- _RECORDS SHOWN_:
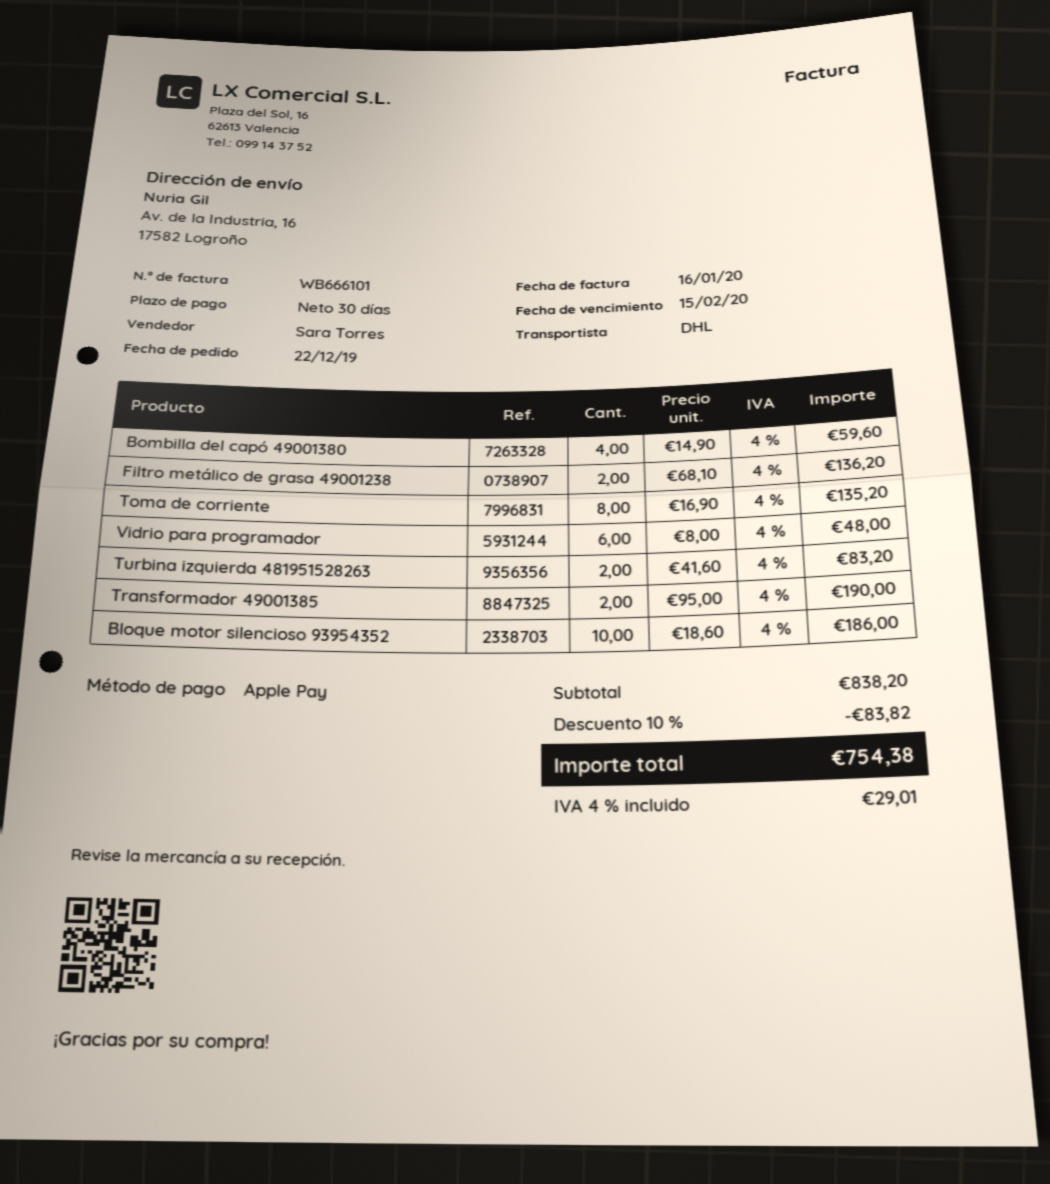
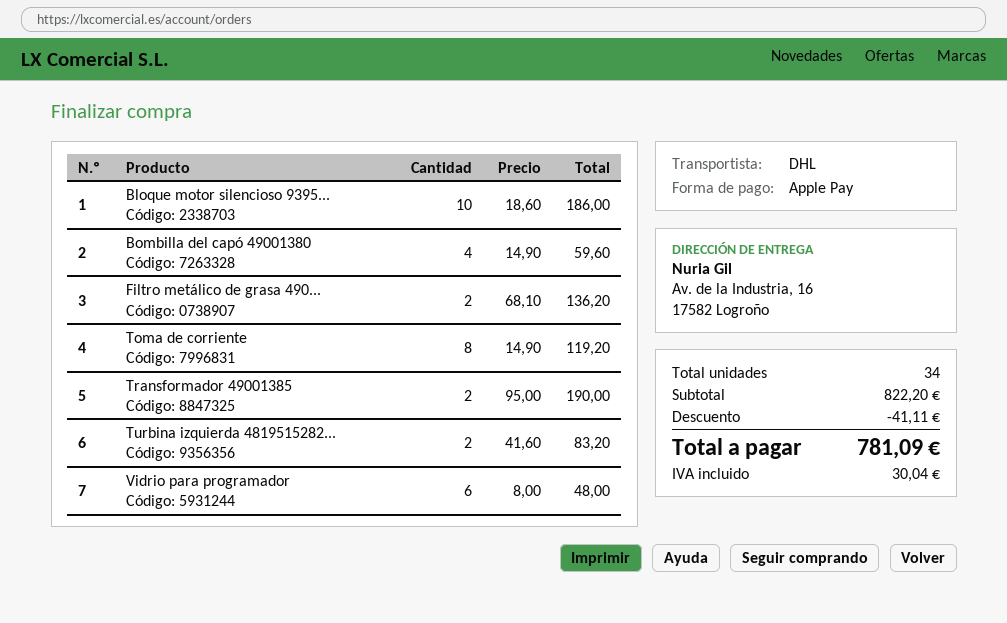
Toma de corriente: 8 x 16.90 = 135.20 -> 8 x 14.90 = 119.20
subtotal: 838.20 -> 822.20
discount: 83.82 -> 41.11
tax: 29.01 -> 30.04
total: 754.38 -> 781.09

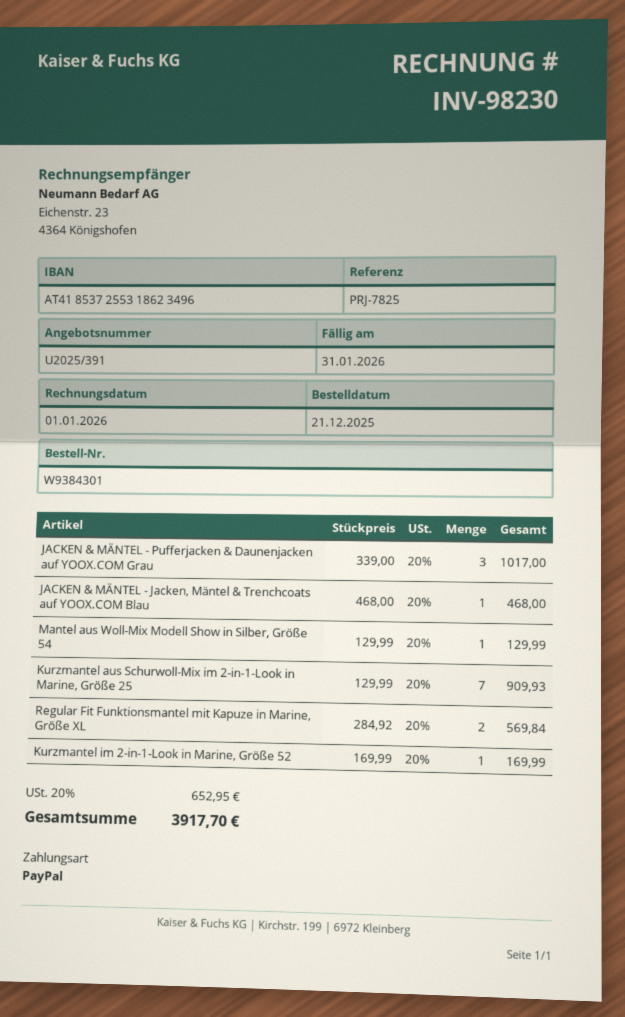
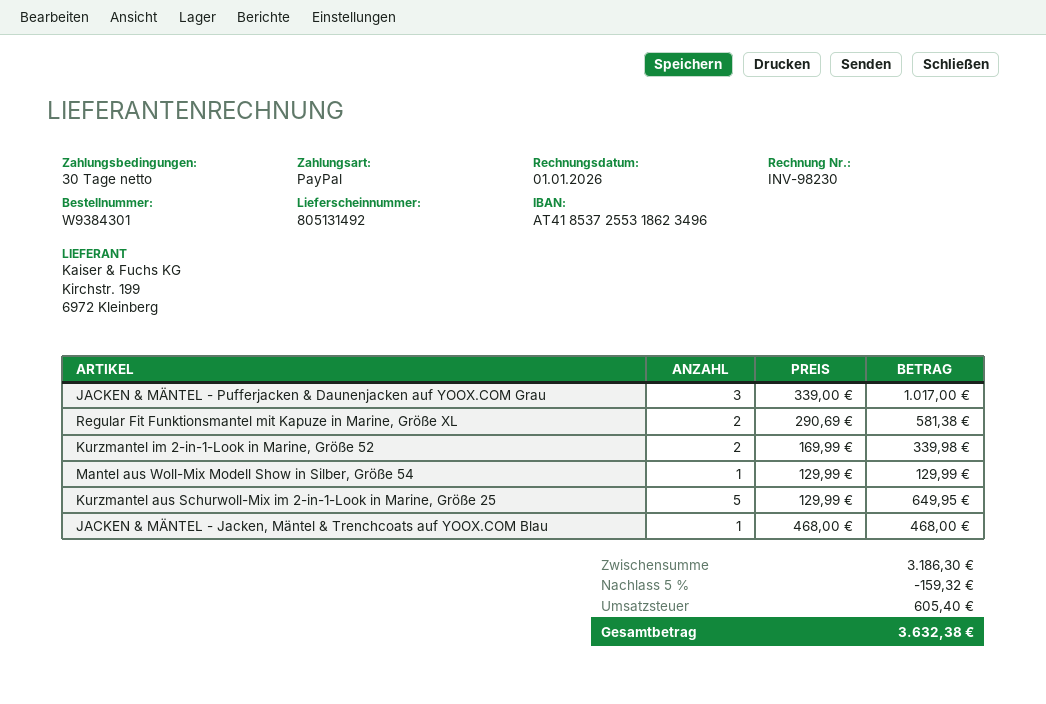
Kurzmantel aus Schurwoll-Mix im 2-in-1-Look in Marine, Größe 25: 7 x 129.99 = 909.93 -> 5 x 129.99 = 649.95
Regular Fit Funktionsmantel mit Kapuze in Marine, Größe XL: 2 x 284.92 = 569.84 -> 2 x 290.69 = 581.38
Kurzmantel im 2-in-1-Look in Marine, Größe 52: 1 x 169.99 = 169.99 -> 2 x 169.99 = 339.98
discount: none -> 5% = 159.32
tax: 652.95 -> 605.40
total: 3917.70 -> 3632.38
==
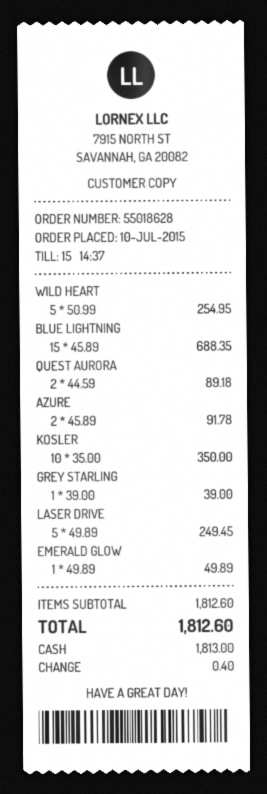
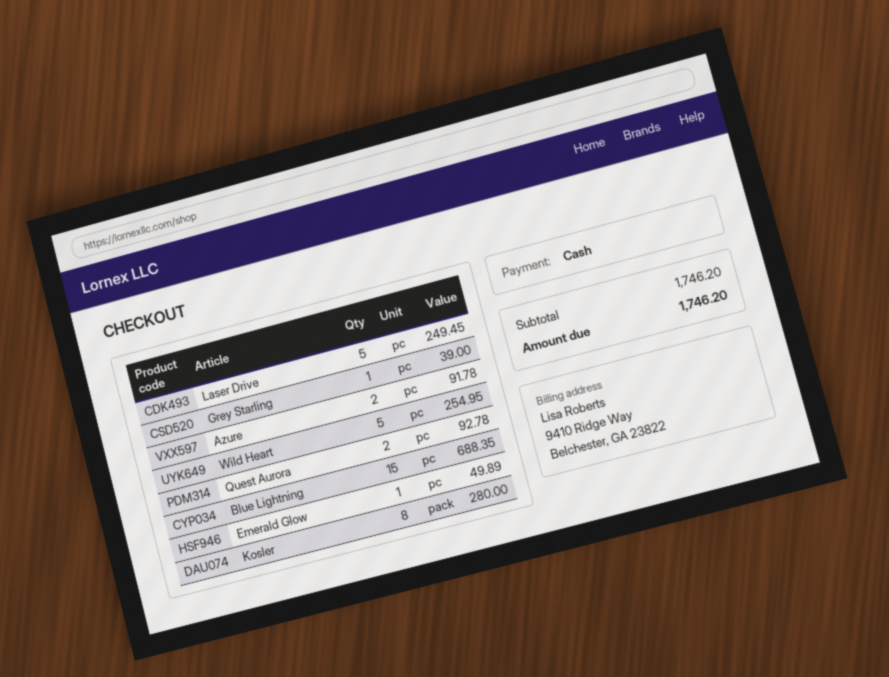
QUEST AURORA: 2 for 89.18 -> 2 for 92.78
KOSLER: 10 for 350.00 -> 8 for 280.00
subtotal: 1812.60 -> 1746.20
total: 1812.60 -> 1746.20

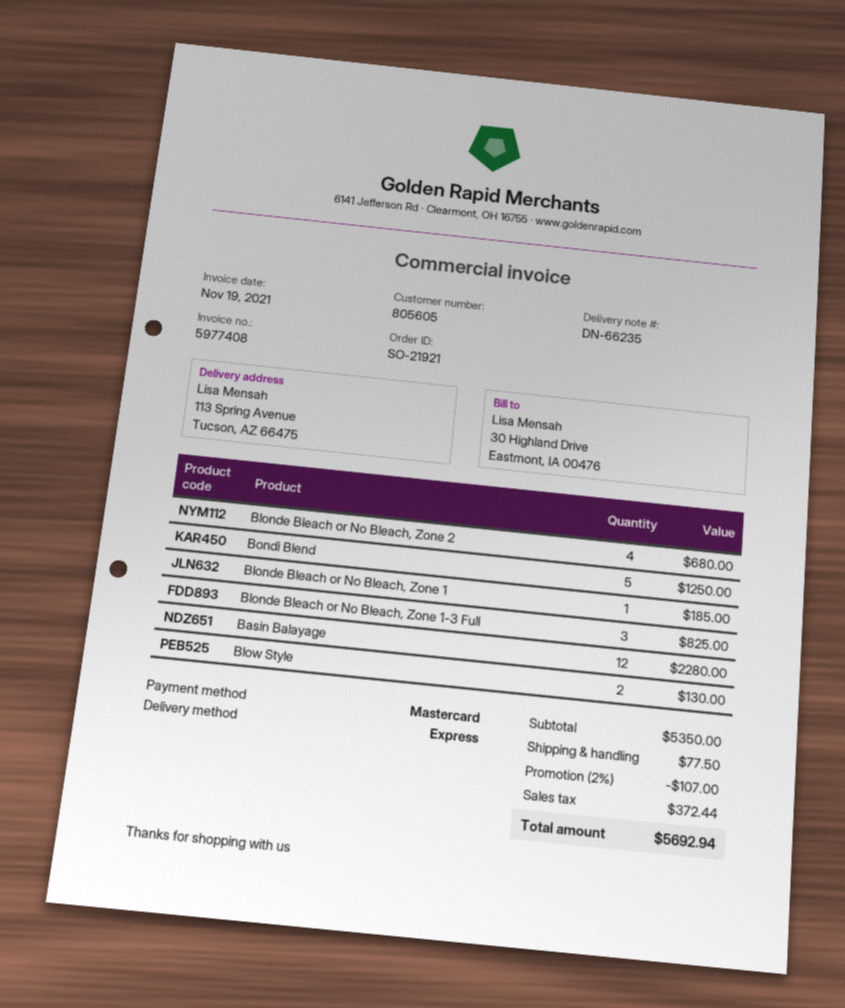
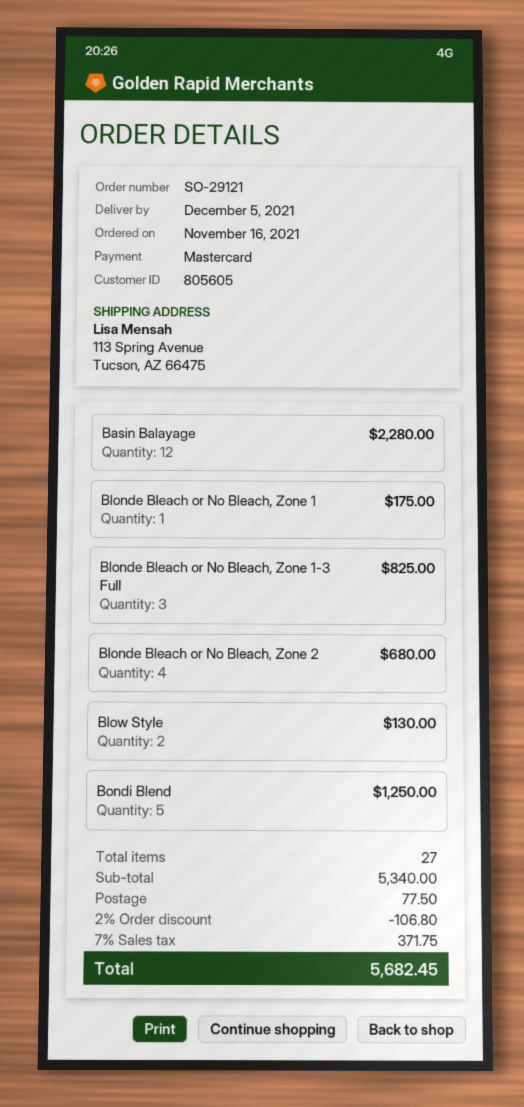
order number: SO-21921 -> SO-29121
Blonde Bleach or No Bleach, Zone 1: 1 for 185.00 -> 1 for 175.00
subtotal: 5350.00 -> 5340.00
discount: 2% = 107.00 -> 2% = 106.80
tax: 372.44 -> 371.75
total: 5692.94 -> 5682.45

- _WORK INSTRUCTION_: Reproduce the listing above from the line that holds "Toma de corriente: 8" through the line that holds "total: 3917.70 -> 3632.38", both included, with the pictures left out.

- _ANSWER BELOW_:
Toma de corriente: 8 x 16.90 = 135.20 -> 8 x 14.90 = 119.20
subtotal: 838.20 -> 822.20
discount: 83.82 -> 41.11
tax: 29.01 -> 30.04
total: 754.38 -> 781.09

Kurzmantel aus Schurwoll-Mix im 2-in-1-Look in Marine, Größe 25: 7 x 129.99 = 909.93 -> 5 x 129.99 = 649.95
Regular Fit Funktionsmantel mit Kapuze in Marine, Größe XL: 2 x 284.92 = 569.84 -> 2 x 290.69 = 581.38
Kurzmantel im 2-in-1-Look in Marine, Größe 52: 1 x 169.99 = 169.99 -> 2 x 169.99 = 339.98
discount: none -> 5% = 159.32
tax: 652.95 -> 605.40
total: 3917.70 -> 3632.38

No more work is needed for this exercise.